Hollywood Reporter film critic Justin Lowe attributed the film’s depth to her editing. “Editor Nancy Novack corrals a wide variety of archival material that’s artfully arranged throughout the film,” he wrote. “Restored black-and-white photos of Momaday’s childhood and his resourceful-looking family members provide welcome visual highlights.”
It was at Penn—during a freshman-year English writing seminar on Alfred Hitchcock—that Novack first discovered her fascination with film. The technological limits of the time made the class stressful but honed her powers of attention.
“Back then I had no way of watching a film multiple times. There were only VHSes, and I didn’t have a player,” she recalls. “So I had to watch it closely the first time in class and take good notes.” But she loved dissecting Hitchcock’s scenes and determining what made them resonate. She went on to take other film classes—on topics including screwball comedy and the Hollywood star system—offered through the English department. Whatever the genre, she always focused on the editing component. “I recently found some old notebooks,” she says, “and on every other page, I wrote notes about the editing.”
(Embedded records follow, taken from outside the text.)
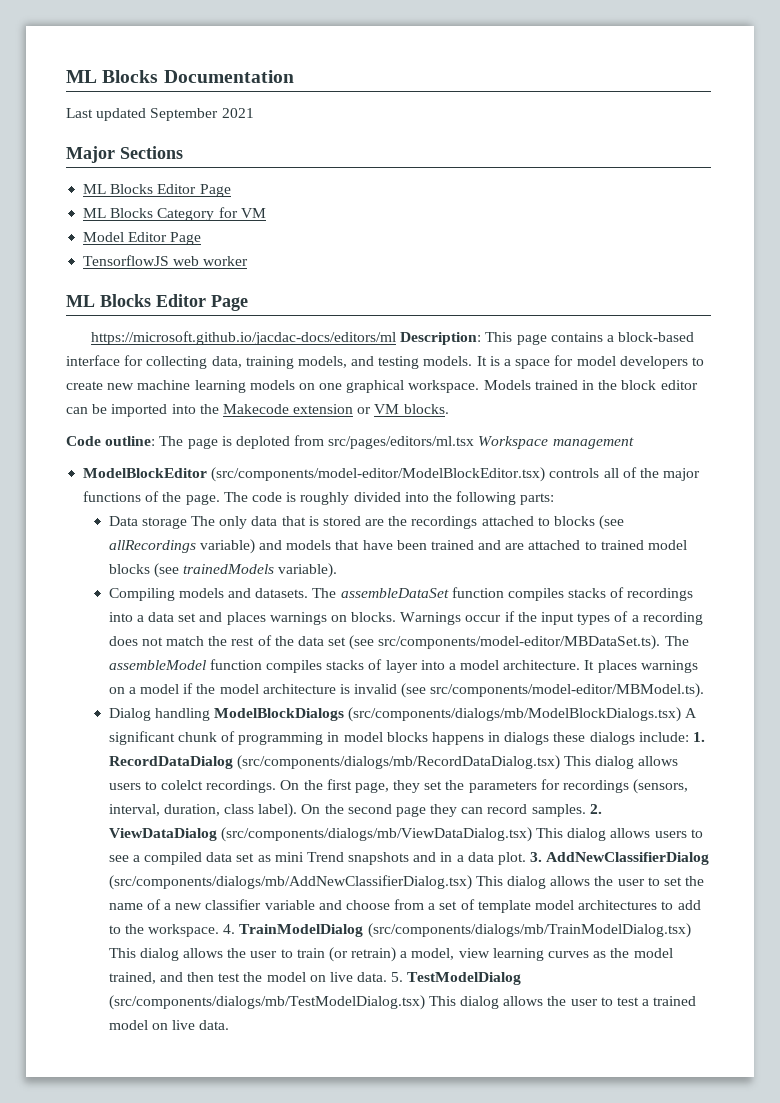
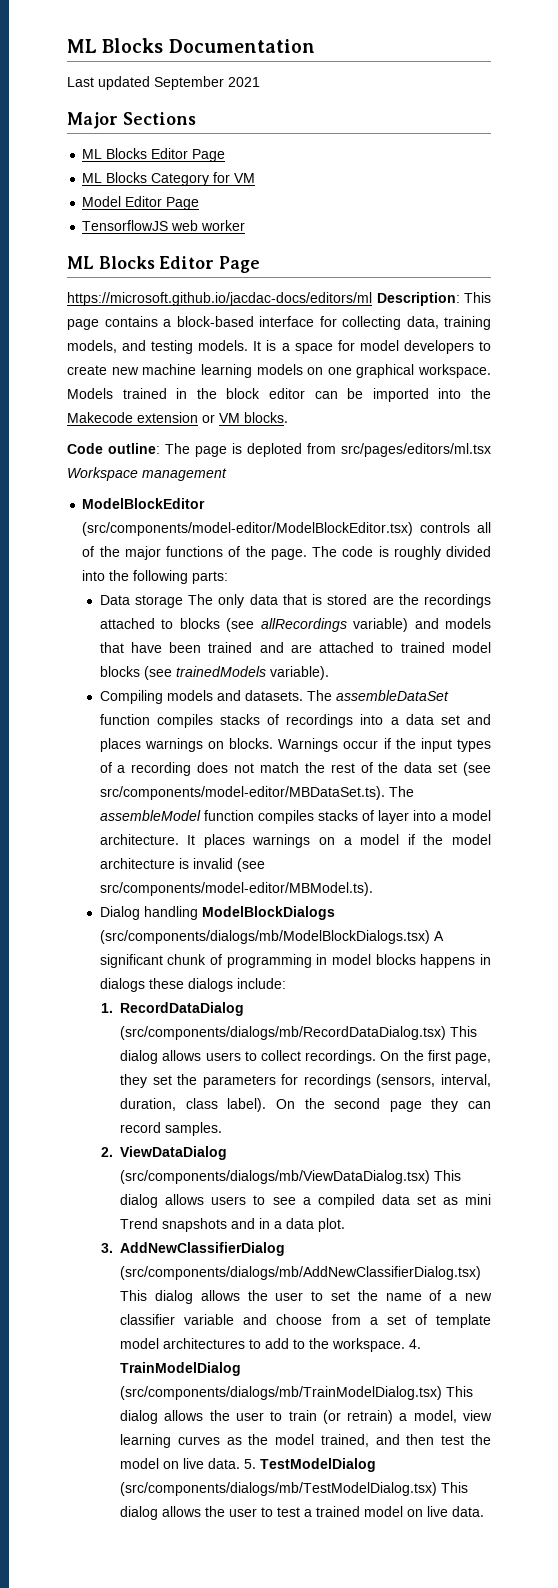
- Dialog handling ModelBlockDialogs (src/components/dialogs/mb/ModelBlockDialogs.tsx) A significant chunk of programming in model blocks happens in dialogs these dialogs include: 1. RecordDataDialog (src/components/dialogs/mb/RecordDataDialog.tsx) This dialog allows users to colelct recordings.
+ Dialog handling ModelBlockDialogs (src/components/dialogs/mb/ModelBlockDialogs.tsx) A significant chunk of programming in model blocks happens in dialogs these dialogs include:
+ 1. RecordDataDialog (src/components/dialogs/mb/RecordDataDialog.tsx) This dialog allows users to collect recordings.
- On the second page they can record samples. 2. ViewDataDialog (src/components/dialogs/mb/ViewDataDialog.tsx) This dialog allows users to see a compiled data set as mini Trend snapshots and in a data plot. 3. AddNewClassifierDialog (src/components/dialogs/mb/AddNewClassifierDialog.tsx) This dialog allows the user to set the name of a new classifier variable and choose from a set of template model architectures to add to the workspace.
+ On the second page they can record samples.
+ 2. ViewDataDialog (src/components/dialogs/mb/ViewDataDialog.tsx) This dialog allows users to see a compiled data set as mini Trend snapshots and in a data plot.
+ 3. AddNewClassifierDialog (src/components/dialogs/mb/AddNewClassifierDialog.tsx) This dialog allows the user to set the name of a new classifier variable and choose from a set of template model architectures to add to the workspace.

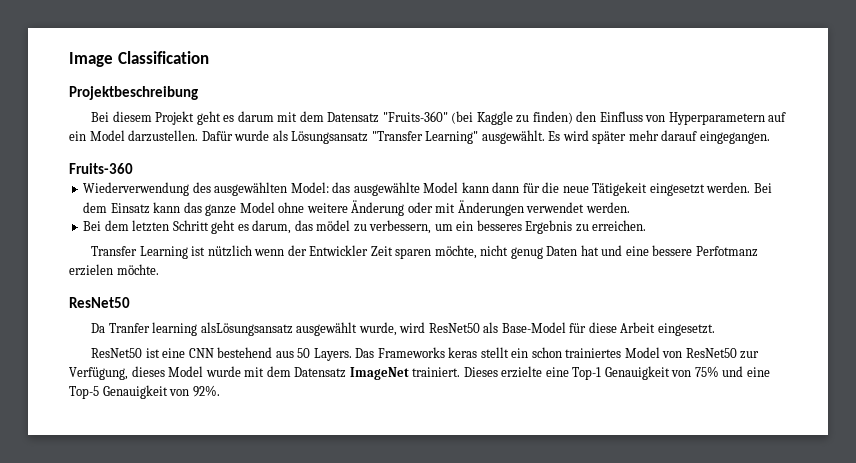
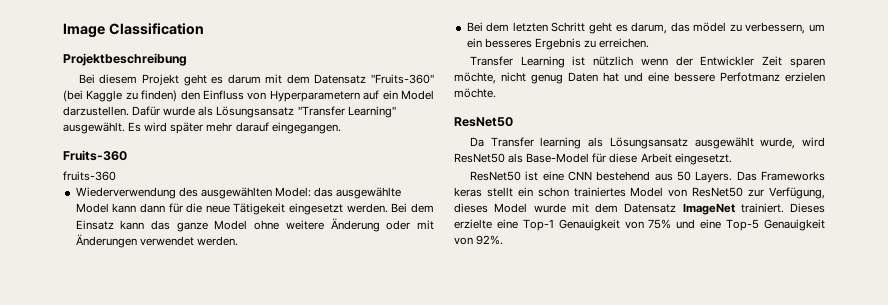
+ fruits-360
- Da Tranfer learning alsLösungsansatz ausgewählt wurde, wird ResNet50 als Base-Model für diese Arbeit eingesetzt.
+ Da Transfer learning als Lösungsansatz ausgewählt wurde, wird ResNet50 als Base-Model für diese Arbeit eingesetzt.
After graduation Novack and her husband, David Novack EAS’86, now a film director, moved to New York, where he had secured a job as a recording engineer. He was based at Sound One Production House, where Novack eventually found freelance editing work on Awakenings, directed by Penny Marshall.
Until it closed in 2012, Novack and her husband would often bring students to Sound One for inspiration when they were teaching a seminar on film and sound editing in Penn’s Cinema Studies Program. “Stepping into a mix room with a movie theater-sized screen and standing right next to the boards really made me feel like this was a career that was in reach,” recalls Dylan Hansen-Fliedner C’14, who took the class in Spring 2012 and now works as Novack’s assistant.
Starting out as an editor, Novack’s job was to collect the dailies—the raw, unedited footage shot that day. She would develop the film, sync it to sound, and get it ready for the director to review. The work was tedious; some days she was dealing with 15,000 feet of film. It’s a task computers perform now. But it was thrilling to be on the front line. “I was the first person to see the scene. There was something so exciting about getting the machine going and watching the scene unfold.”
As her freelance career took off, she edited films for the History Channel and MSBNC about the plague, the war in Iraq, and cancer. In 2002 she was an assistant editor on Spider-Man. In 2004, she got a job working on an episode of the PBS multi-part documentary Broadway: The American Musical, narrated by Julie Andrews, by telling the director she knew “every lyric to every song in every musical,” she says.
It’s hard for people to grasp the role of a film editor “unless they have spent some time in an edit room,” Novack says. “We often take on the role of a writer, shaping the story from massive amounts of hours of footage,” along with more nitty-gritty responsibilities as a liaison with the sound team, the composer, the graphics team, and the post-production house.
What captivates her is diving into a topic and presenting it as beautifully and comprehensively as possible. “Editing a documentary is like taking a crash graduate-level course, so if it is a topic that interests me, I will choose it,” she says.
That curiosity also makes her attractive to directors, says Joan Kron, who hired Novack to edit Take My Nose … Please!, a film about plastic surgery. “I interviewed Nancy and liked the fact that she had no preconceived ideas or prejudices,” she recalls. “She was intrigued. She said, ‘I think this is a strangely important subject.’”
As her latest Sundance premiere fades in the rearview mirror, Novack is on to her next project: a film for PBS examining the two decades leading up to the 19th Amendment, which gave women the right to vote. “I’m very excited to delve into this history,” she says. “And I love documentaries. They don’t come in scripted. I love the freedom of painting the story myself.”